The sun over Paris isn’t an empty-hearted ring: The “sol niger,” the black sun, sometimes with a hole at its core, is an image borrowed from alchemy and popular with the Surrealists. Max Ernst painted it repeatedly, as part of his “forest” works, in the 1920s.
smoke figures wafting in and out of presence: Wolfgang Paalen, the Austrian-Mexican painter, created the semiautomatic method that led to the “fumages” manifest here in the late 1930s, by holding his paper or canvas over a lit candle or oil lamp so the soot and smoke discolored it, moving it so the marks extended into vaguely recognizable shapes. Over these figures of evanescent schmutz he would then layer ink and/or paint, amending, adding details and texture.
“The horse head.”: Thibaut was later to see her photograph of what Sam called “the horse head.” It was a tall and sinister robed figure, staring at the camera, fingering a crucifix in its bulky three-fingered hand. As much, he said, as the cast to a head was equine, it was canine, and savagely fanged. I believe this to be a manif from Leonora Carrington’s 1941 drawing, Do You Know My Aunt Eliza?
Seligmann. Colquhoun. Ernst and de Givry: The Surrealists had a long interest in divination, the occult, the hermetic and alchemical and traditions of witchcraft. As well as Ithell Colquhoun, among many other figures who exemplify this tradition are Grillot de Givry (whose 1929 book Le Musée des sorciers, mages et alchimistes the Surrealists enthusiastically greeted) and Kurt Seligmann, and the inspirations Nicolas Flamel, Hermes Trismegistus, Agrippa and Joséphin “Sar” Péladan.

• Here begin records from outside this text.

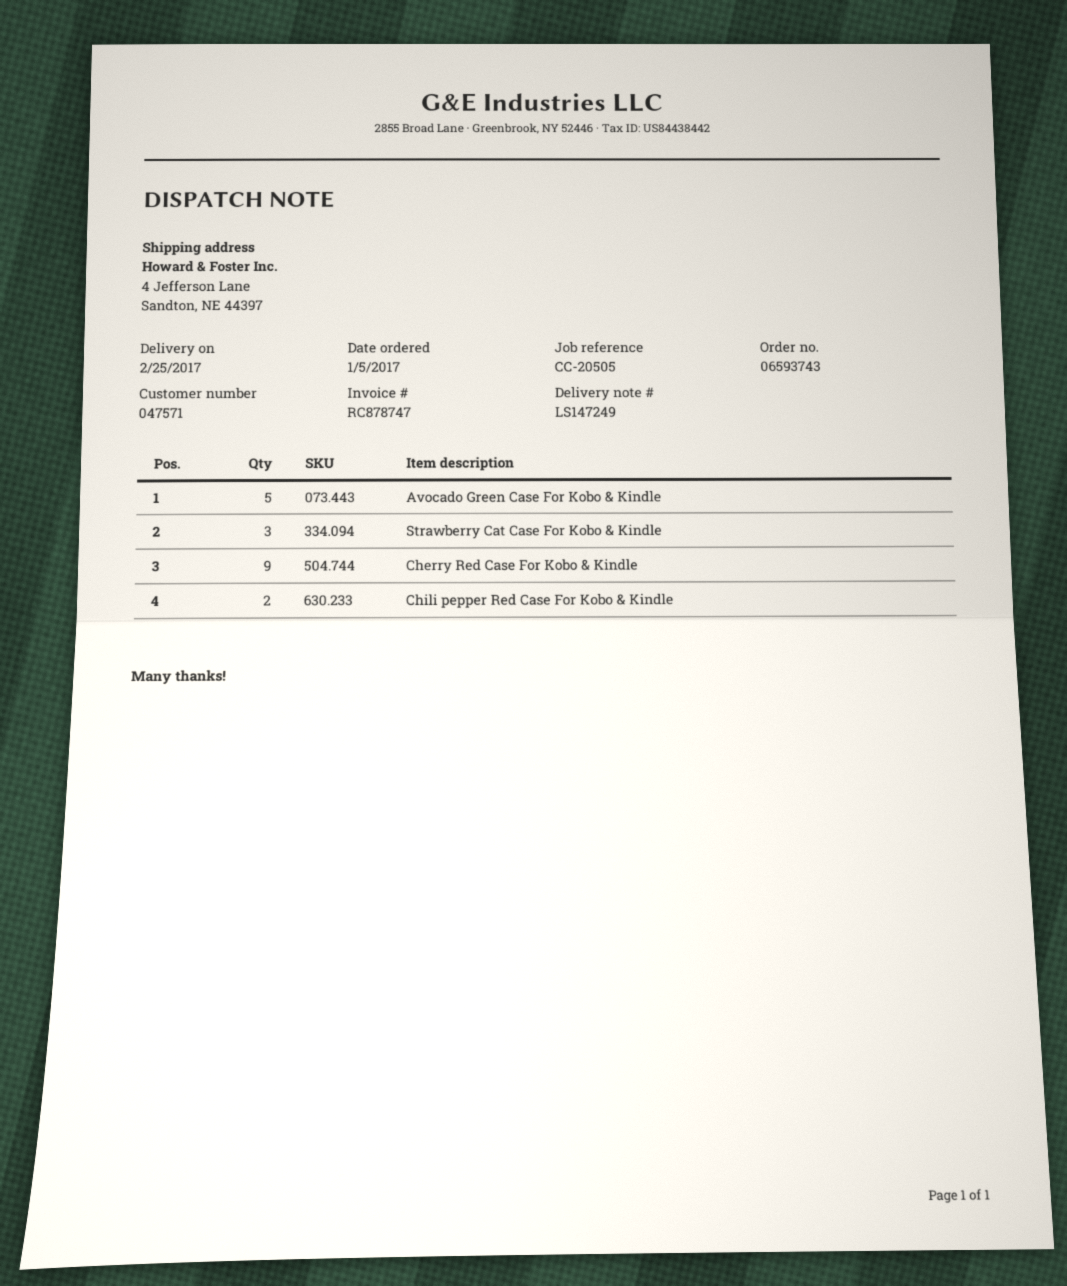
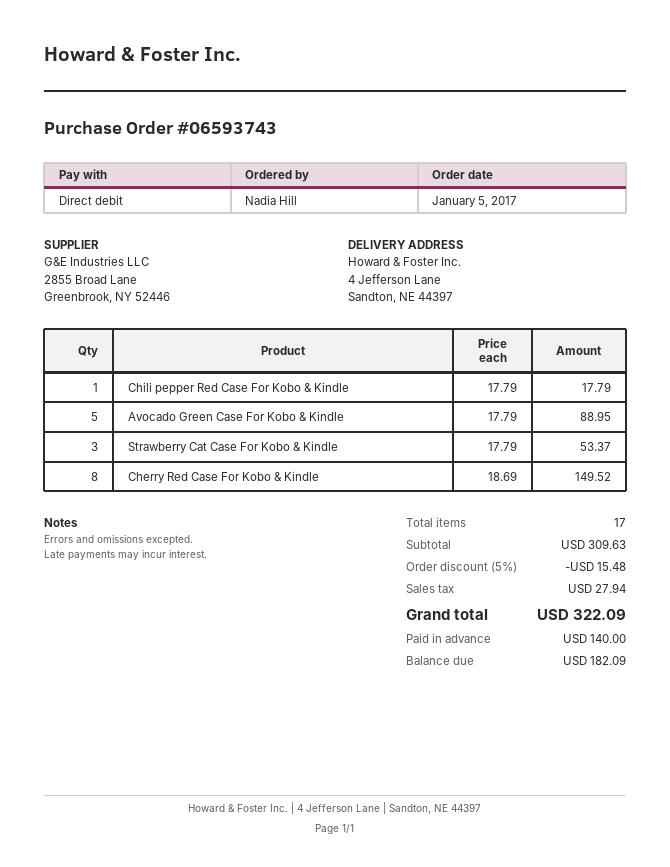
Cherry Red Case For Kobo & Kindle: 9 -> 8
Chili pepper Red Case For Kobo & Kindle: 2 -> 1

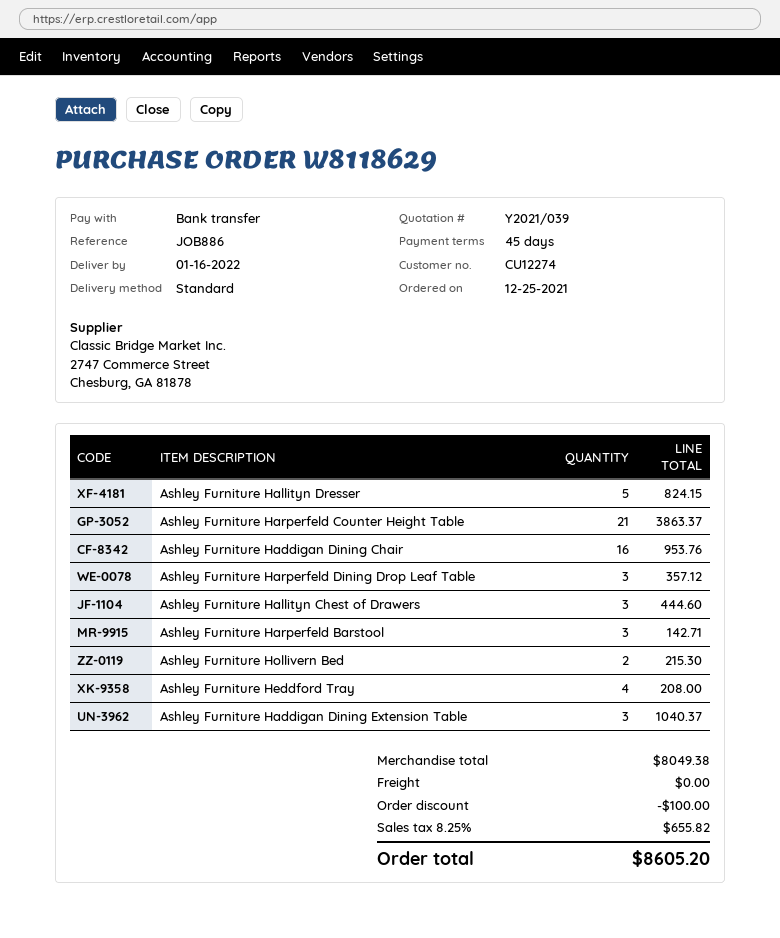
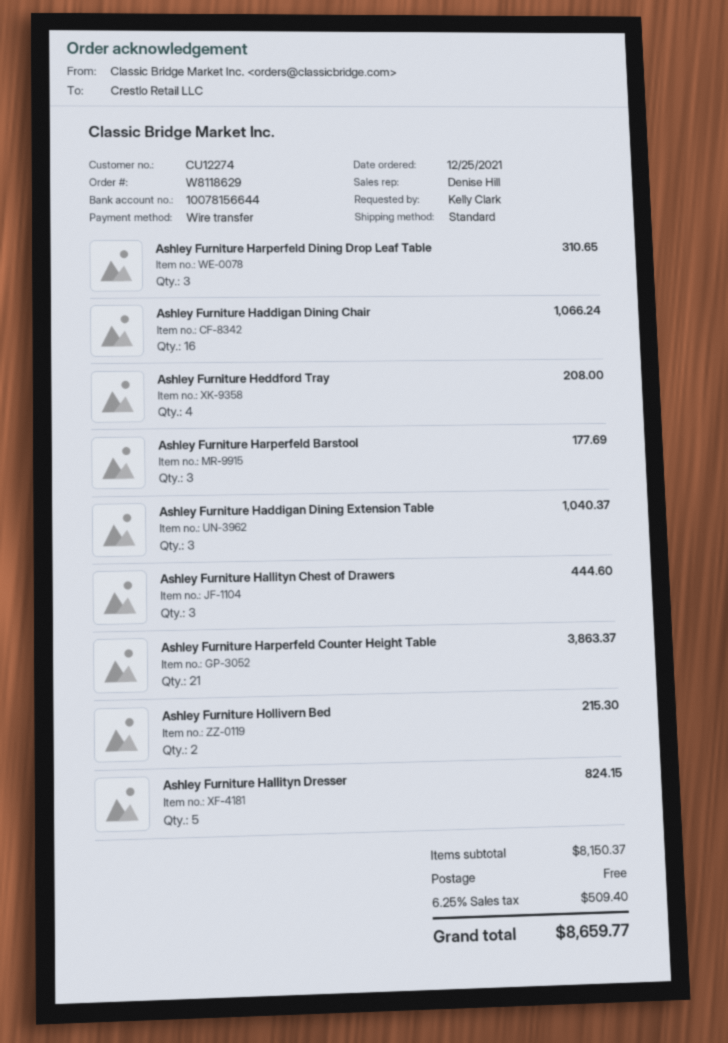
Ashley Furniture Haddigan Dining Chair: 16 for 953.76 -> 16 for 1066.24
Ashley Furniture Harperfeld Dining Drop Leaf Table: 3 for 357.12 -> 3 for 310.65
Ashley Furniture Harperfeld Barstool: 3 for 142.71 -> 3 for 177.69
subtotal: 8049.38 -> 8150.37
discount: 100.00 -> none
tax: 8.25% = 655.82 -> 6.25% = 509.40
total: 8605.20 -> 8659.77

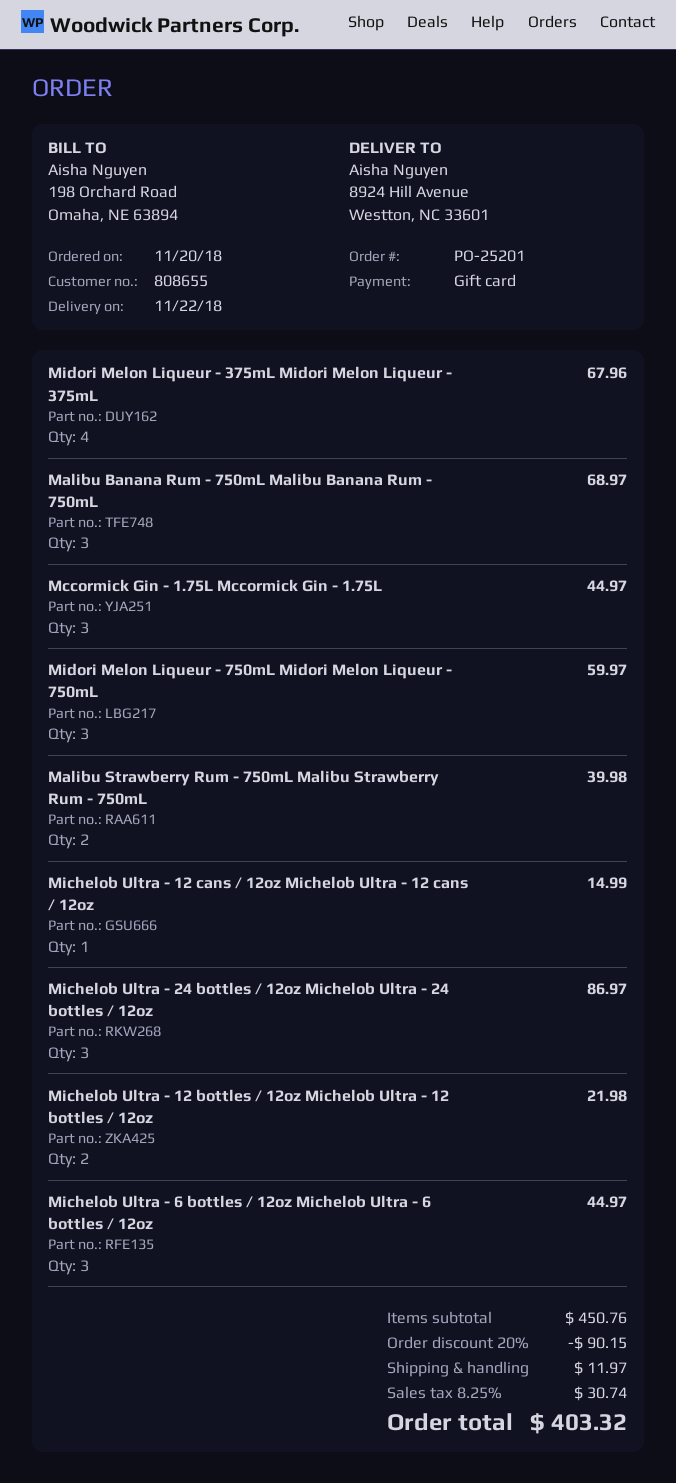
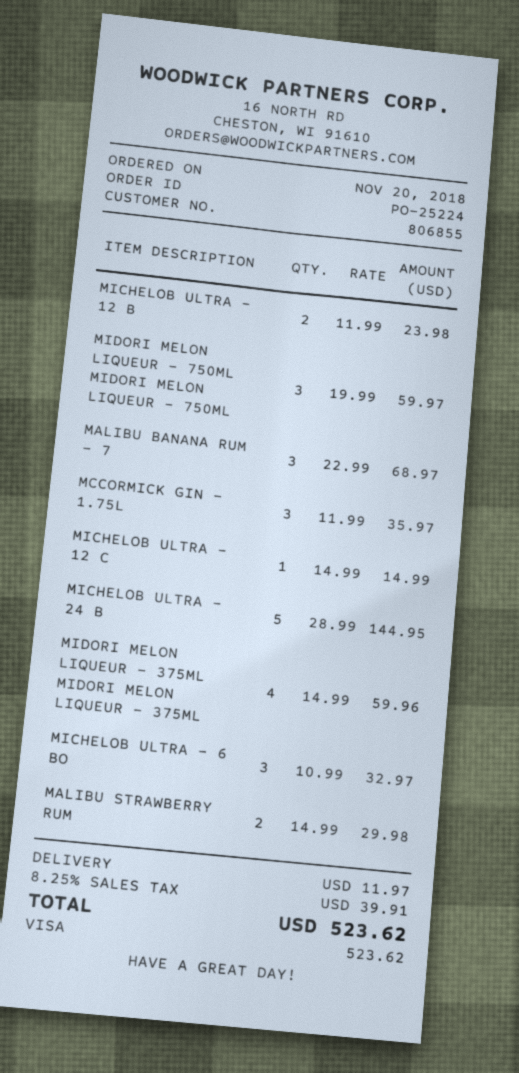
order number: PO-25201 -> PO-25224
customer number: 808655 -> 806855
payment method: gift card -> Visa
Midori Melon Liqueur - 375mL Midori Melon Liqueur - 375mL: 4 for 67.96 -> 4 for 59.96
Mccormick Gin - 1.75L Mccormick Gin - 1.75L: 3 for 44.97 -> 3 for 35.97
Malibu Strawberry Rum - 750mL Malibu Strawberry Rum - 750mL: 2 for 39.98 -> 2 for 29.98
Michelob Ultra - 24 bottles / 12oz Michelob Ultra - 24 bottles / 12oz: 3 for 86.97 -> 5 for 144.95
Michelob Ultra - 12 bottles / 12oz Michelob Ultra - 12 bottles / 12oz: 2 for 21.98 -> 2 for 23.98
Michelob Ultra - 6 bottles / 12oz Michelob Ultra - 6 bottles / 12oz: 3 for 44.97 -> 3 for 32.97
discount: 20% = 90.15 -> none
tax: 8.25% = 30.74 -> 8.25% = 39.91
total: 403.32 -> 523.62

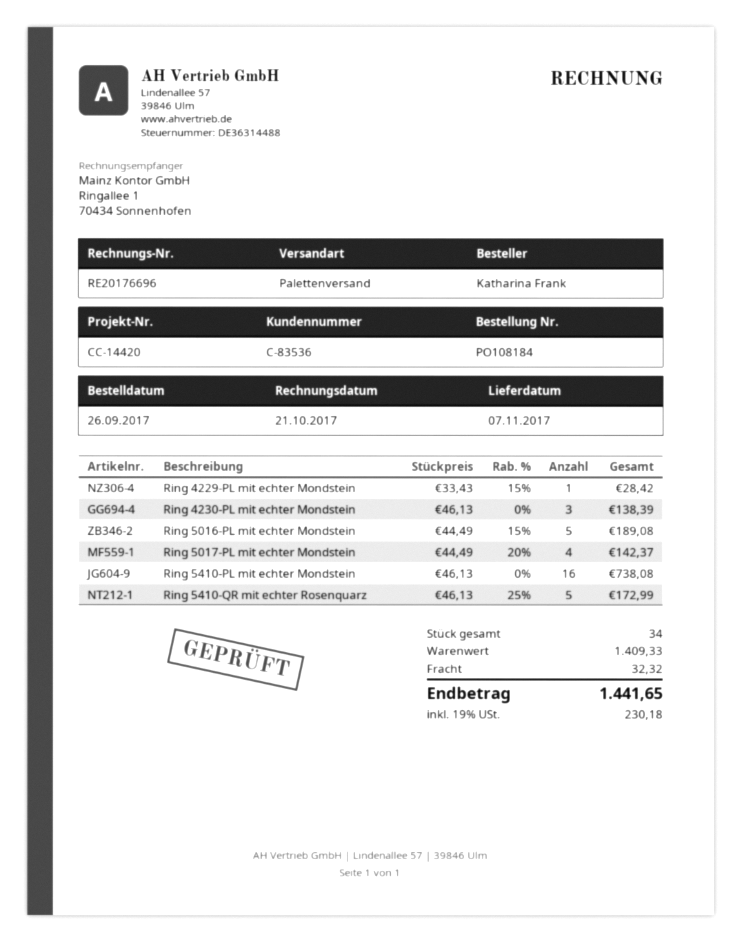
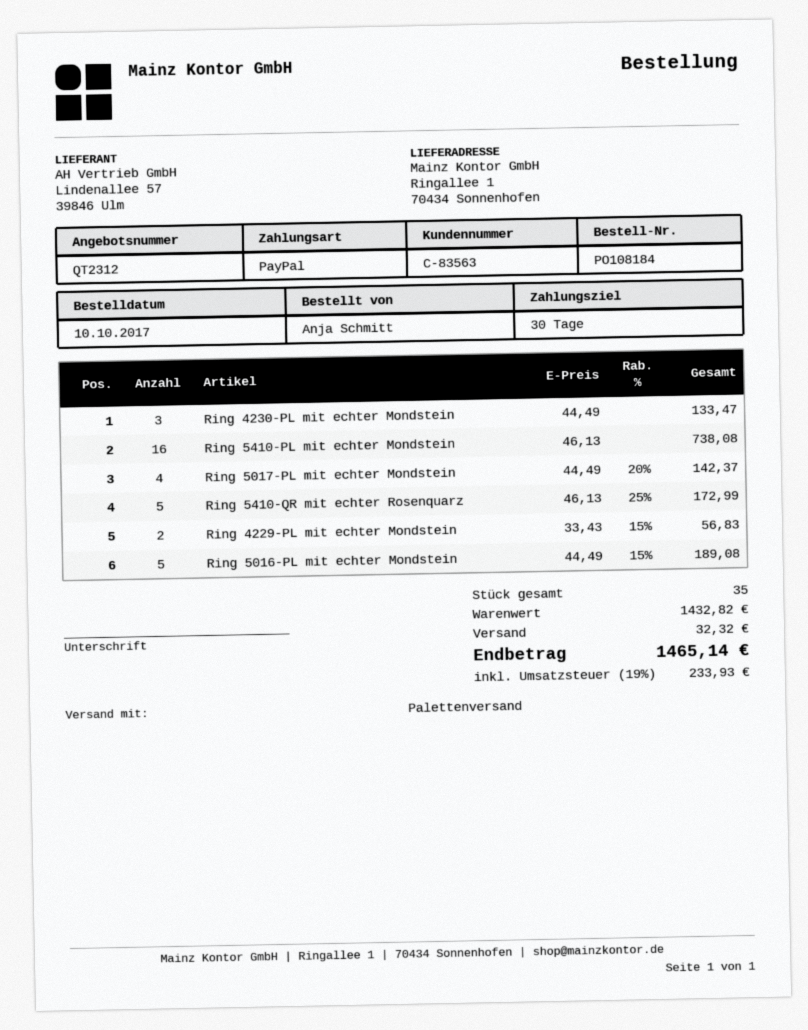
order date: 2017-09-26 -> 2017-10-10
customer number: C-83536 -> C-83563
ordered by: Katharina Frank -> Anja Schmitt
Ring 4229-PL mit echter Mondstein: 1 x 33.43 - 15% = 28.42 -> 2 x 33.43 - 15% = 56.83
Ring 4230-PL mit echter Mondstein: 3 x 46.13 = 138.39 -> 3 x 44.49 = 133.47
total quantity: 34 -> 35
subtotal: 1409.33 -> 1432.82
tax: 19% = 230.18 -> 19% = 233.93
total: 1441.65 -> 1465.14

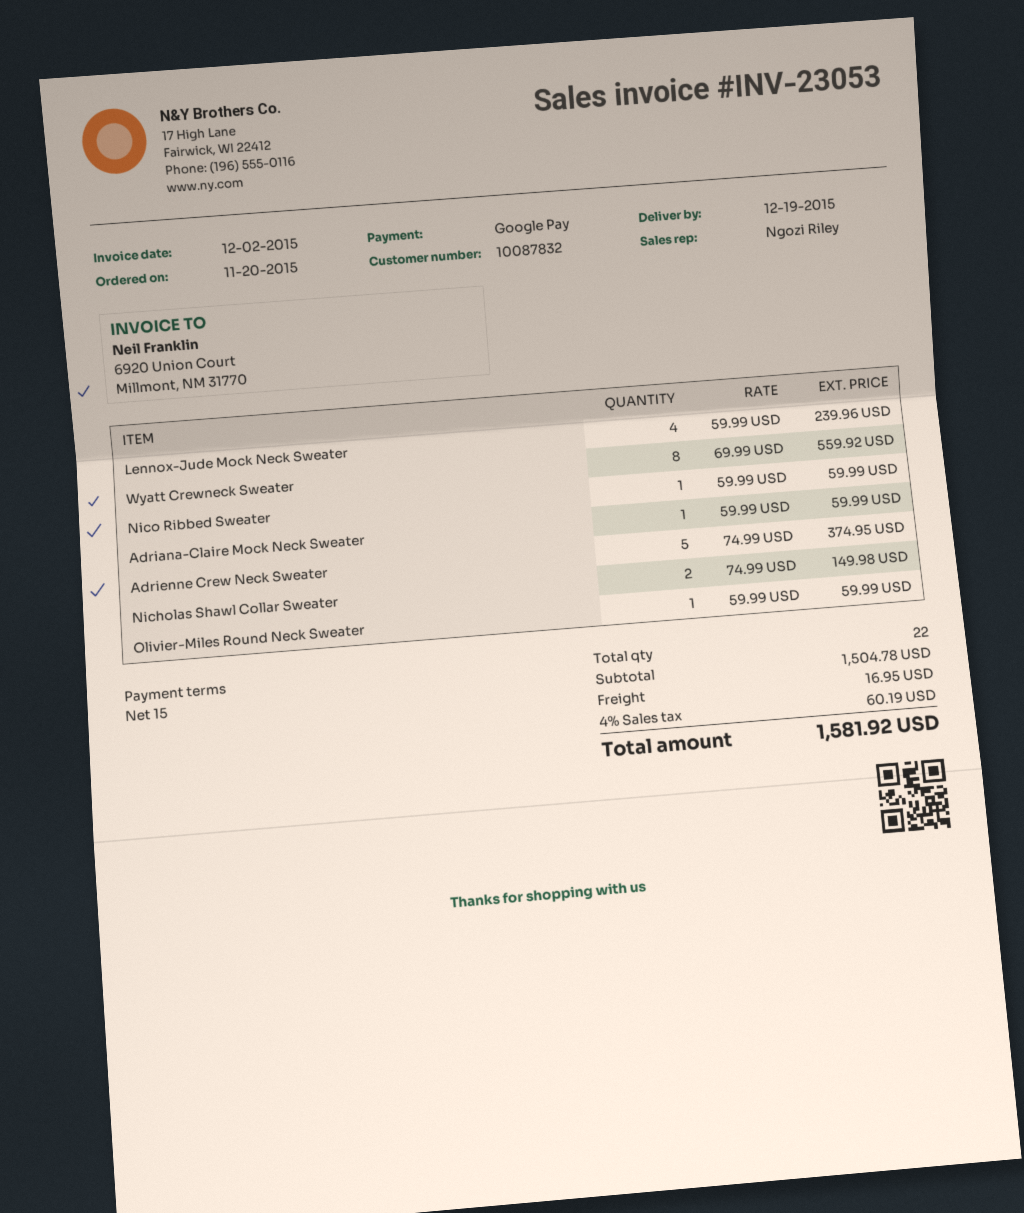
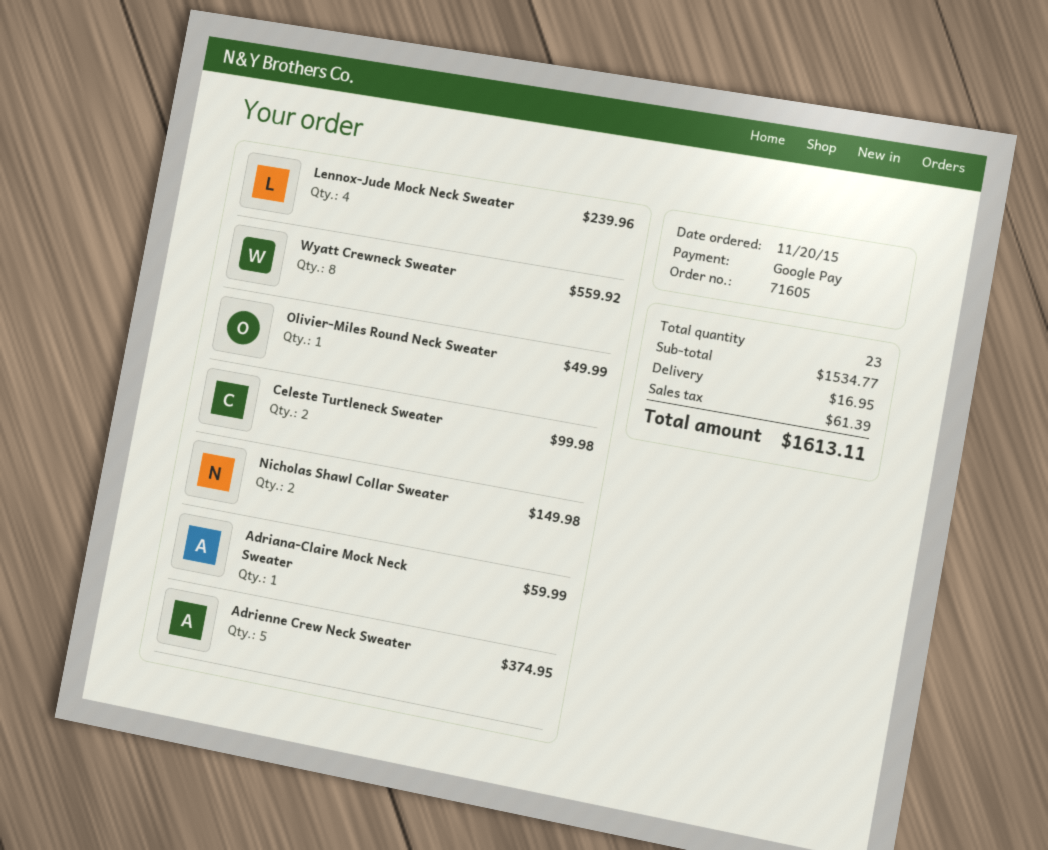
Nico Ribbed Sweater: 1 for 59.99 -> none
Olivier-Miles Round Neck Sweater: 1 for 59.99 -> 1 for 49.99
Celeste Turtleneck Sweater: none -> 2 for 99.98
total quantity: 22 -> 23
subtotal: 1504.78 -> 1534.77
tax: 60.19 -> 61.39
total: 1581.92 -> 1613.11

“ ‘On Certain Possibilities of the Irrational Embellishment of a City.’ ”: The source of so much of the matter of New Paris, the extraordinary questionnaire-style article about the “irrational embellishment” of Paris, “Sur certaines possibilités d’embellissement irrationnel d’une ville” dates, as noted, from 1933, from issue 6 of Le Surréalisme au service de la révolution. The piece asks, of seven Surrealists, “[s]hould one keep, move, modify, transform or remove” thirty-one varied and eccentrically chosen Parisian sites (though none of those asked give answers for all of them). Those questioned are Andre Bréton, Paul Éluard, Arthur Harfaux, Maurice Henry, the redoubtable Trotskyist Benjamin Péret, Tristan Tzara, and Georges Wenstein. Not particularly widely cited in the English-language literature on the movement in our timeline, it is obvious from his story that in Thibaut’s, this piece has become central to the manifestational nature of New Paris.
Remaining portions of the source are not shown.